(Data records)
■ ■ ■ ■
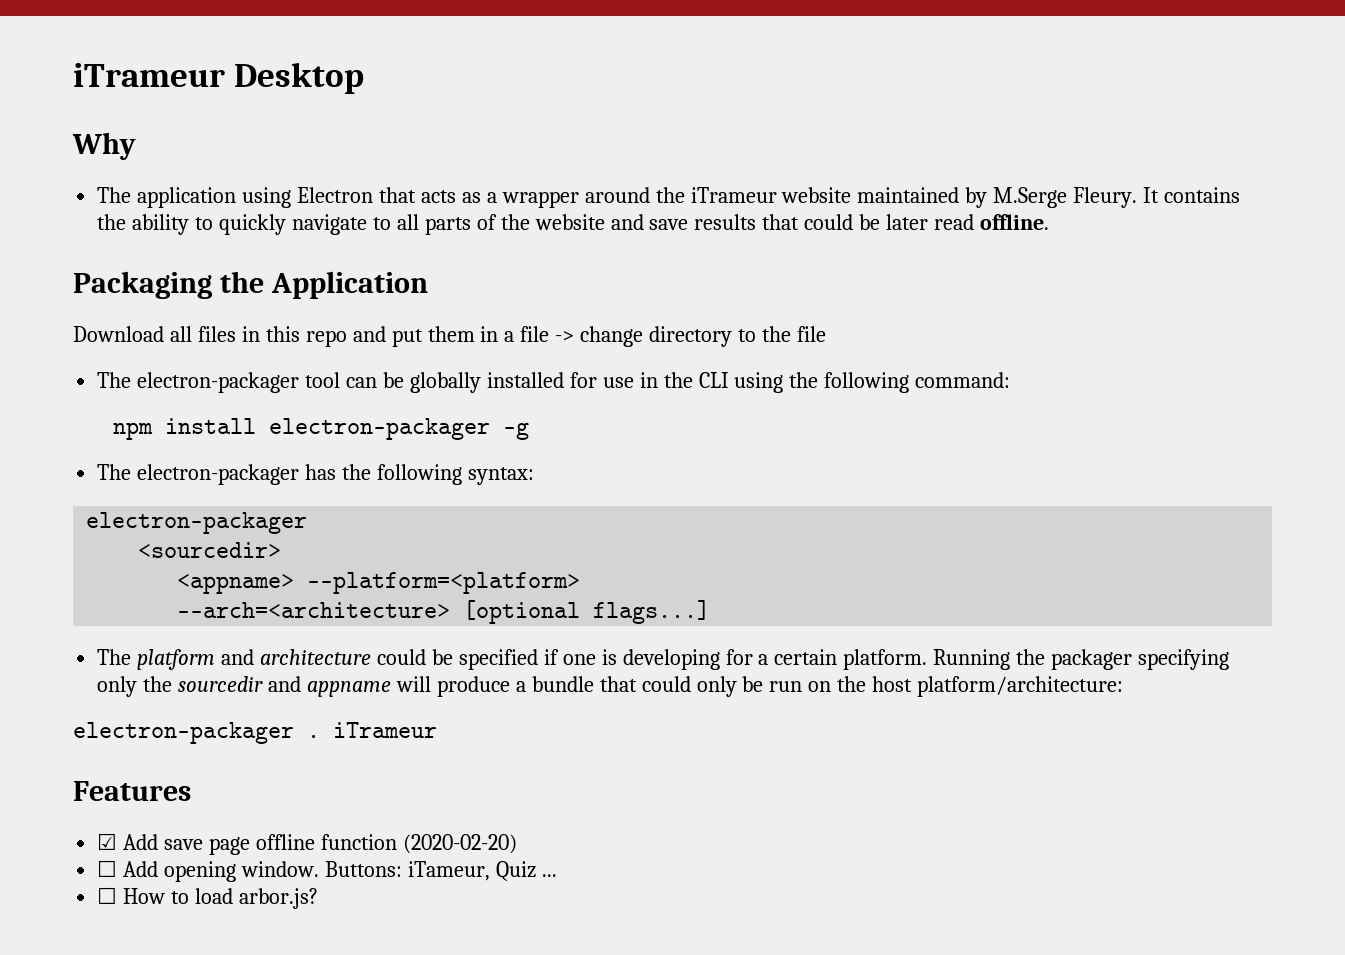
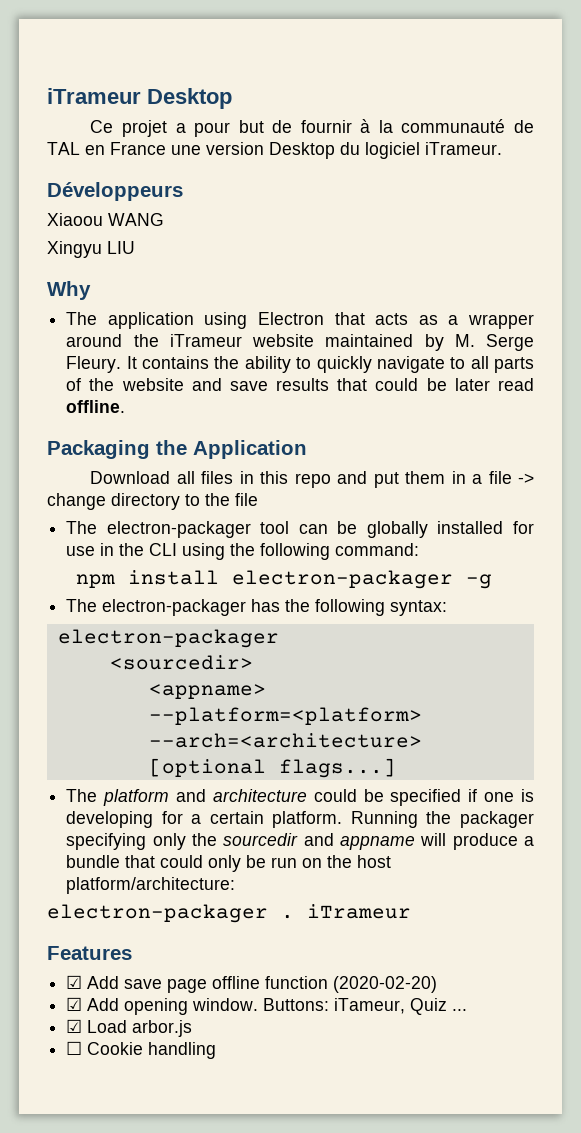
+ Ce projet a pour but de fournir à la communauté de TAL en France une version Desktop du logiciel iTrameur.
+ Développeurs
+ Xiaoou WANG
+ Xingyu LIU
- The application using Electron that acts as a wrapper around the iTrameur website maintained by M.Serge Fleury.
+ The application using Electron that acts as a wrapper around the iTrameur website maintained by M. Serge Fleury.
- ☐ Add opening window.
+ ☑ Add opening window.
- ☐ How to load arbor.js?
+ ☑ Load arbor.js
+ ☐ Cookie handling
■ ■ ■ ■
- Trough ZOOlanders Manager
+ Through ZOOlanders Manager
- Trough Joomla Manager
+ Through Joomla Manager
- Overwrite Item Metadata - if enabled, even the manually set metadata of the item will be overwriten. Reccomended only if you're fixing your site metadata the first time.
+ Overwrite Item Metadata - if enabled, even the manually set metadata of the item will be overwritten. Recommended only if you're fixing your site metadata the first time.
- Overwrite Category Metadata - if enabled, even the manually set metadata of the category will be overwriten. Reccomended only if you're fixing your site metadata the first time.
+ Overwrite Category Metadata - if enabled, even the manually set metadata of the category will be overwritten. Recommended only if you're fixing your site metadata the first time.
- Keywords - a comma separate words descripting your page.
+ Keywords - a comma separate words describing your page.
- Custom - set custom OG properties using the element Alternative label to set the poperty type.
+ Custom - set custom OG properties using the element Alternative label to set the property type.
■ ■ ■ ■
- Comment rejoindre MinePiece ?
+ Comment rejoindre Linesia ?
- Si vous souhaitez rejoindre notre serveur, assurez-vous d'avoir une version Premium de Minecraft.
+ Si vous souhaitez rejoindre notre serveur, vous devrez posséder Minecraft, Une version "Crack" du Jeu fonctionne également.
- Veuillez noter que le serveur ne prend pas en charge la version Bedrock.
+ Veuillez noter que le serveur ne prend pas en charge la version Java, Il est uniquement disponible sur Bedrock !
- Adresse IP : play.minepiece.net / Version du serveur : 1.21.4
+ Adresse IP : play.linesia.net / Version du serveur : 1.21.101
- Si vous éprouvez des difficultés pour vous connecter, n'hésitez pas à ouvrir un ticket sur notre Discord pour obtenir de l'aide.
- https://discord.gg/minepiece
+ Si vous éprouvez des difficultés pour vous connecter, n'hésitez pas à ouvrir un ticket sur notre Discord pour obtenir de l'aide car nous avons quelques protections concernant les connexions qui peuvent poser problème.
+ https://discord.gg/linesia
■ ■ ■ ■
Which lines run from the one holding "category will be overwritten." through the one holding "the property type." in the records above? Repeat them exactly, both included, and nothing more.

## Task solution
+ Overwrite Category Metadata - if enabled, even the manually set metadata of the category will be overwritten. Recommended only if you're fixing your site metadata the first time.
- Keywords - a comma separate words descripting your page.
+ Keywords - a comma separate words describing your page.
- Custom - set custom OG properties using the element Alternative label to set the poperty type.
+ Custom - set custom OG properties using the element Alternative label to set the property type.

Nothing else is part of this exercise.